Based in Rome, the head of the Vatican's doctrinal congregation, currently Cardinal Gerhard Müller, officially serves as the group's president and must approve its statements.

Despite the positive aspects of the document, one theologian noted that it does not really speak to the issues likely to be faced by the Vatican synod or those facing the church today more widely.

Particularly, said Francis Schüssler Fiorenza, the document does not acknowledge the wide disagreement Catholics have with many church teachings, like those banning divorce and remarriage or the use of birth control.

"They almost skip the difficult issue," said Schüssler Fiorenza, the Stillman Professor of Roman Catholic Theological Studies at Harvard Divinity School.

"Does it really address the issues that the bishops are going to have to face at the synod?" he asked. "That's the question. It doesn't really give anything that you could concretely say, 'On the basis of this document, the bishops at the synod should go this way or that way.' "

"They're affirming both things," Schüssler Fiorenza continued. "But they're not saying, 'What about this issue of real conflict?' "

Yet, Hinze said, the document does "concede that there are areas that we're talking about where there's controversy."

"The question is, How can we proceed in a magnanimous way to foster dialogue and to foster collective discernment in the church?" he said.

Answering that question, Hinze said, is part of the task of the church's consultative structures -- from parish councils to international bishops' synods.

Gaillardetz faulted the document's conclusion, which seeks to explain those consultative structures. "There is a too brief consideration of the means by which the faithful may be consulted," he said.
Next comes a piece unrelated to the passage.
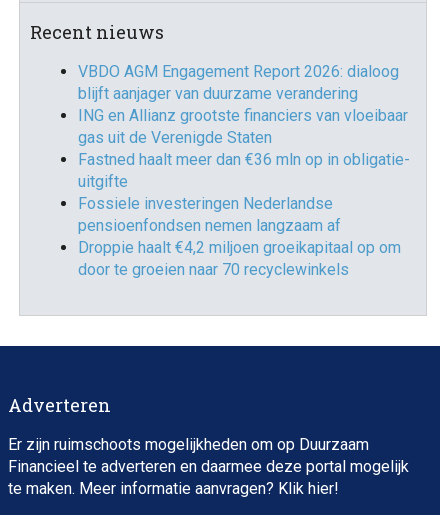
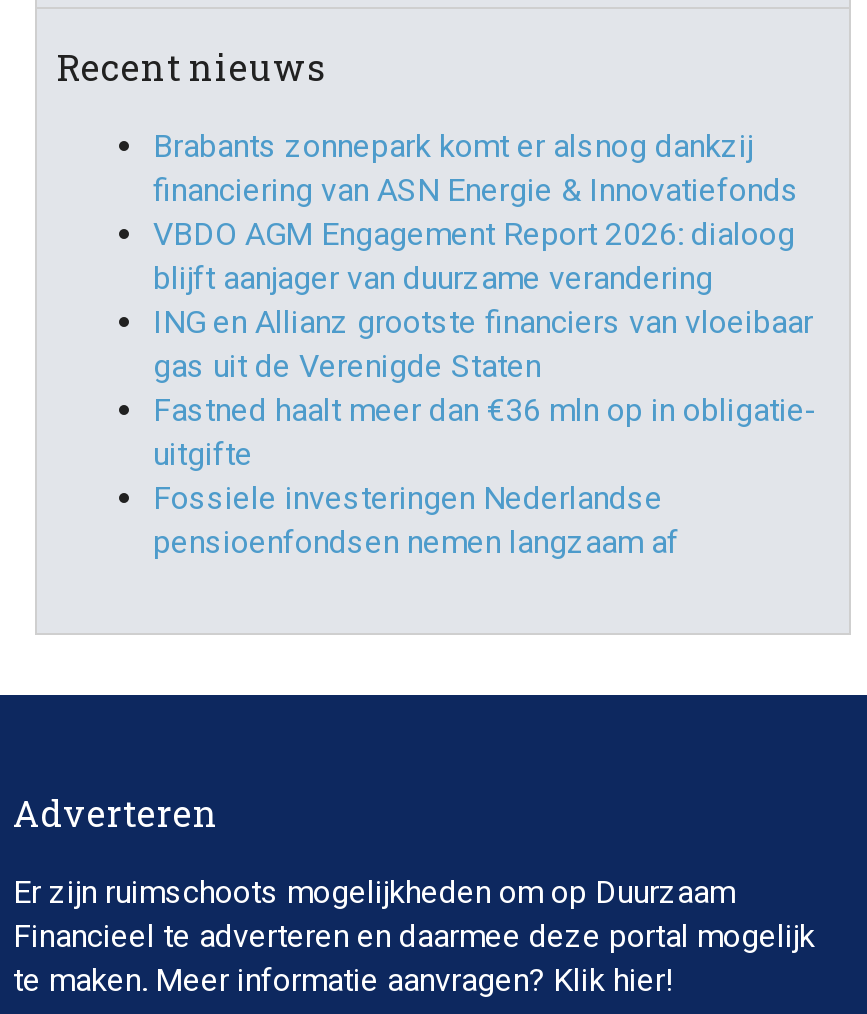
+ Brabants zonnepark komt er alsnog dankzij
+ financiering van ASN Energie & Innovatiefonds

moved down: VBDO AGM Engagement Report 2026: dialoog | blijft aanjager van duurzame verandering | ING en Allianz grootste financiers van vloeibaar | gas uit de Verenigde Staten | Fastned haalt meer dan €36 mln op in obligatie- | uitgifte | Fossiele investeringen Nederlandse | pensioenfondsen nemen langzaam af

- Droppie haalt €4,2 miljoen groeikapitaal op om
- door te groeien naar 70 recyclewinkels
"Much more could and should have been said regarding the inadequacies of these current structures," Gaillardetz continued. "More importantly, the document fails to acknowledge, as Pope Francis did in Evangelii Gaudium ... that any authentic consultation of the faithful must be careful not to limit consultation only to those who agree with you."

Yet the document does clearly call for consultation, stating: "Structures of consultation ... can be greatly beneficial to the Church, but only if pastors and lay people are mutually respectful of one another's charisms and if they carefully and continually listen to one another's experiences and concerns."

"Humble listening at all levels and proper consultation of those concerned are integral aspects of a living and lively Church," it concludes.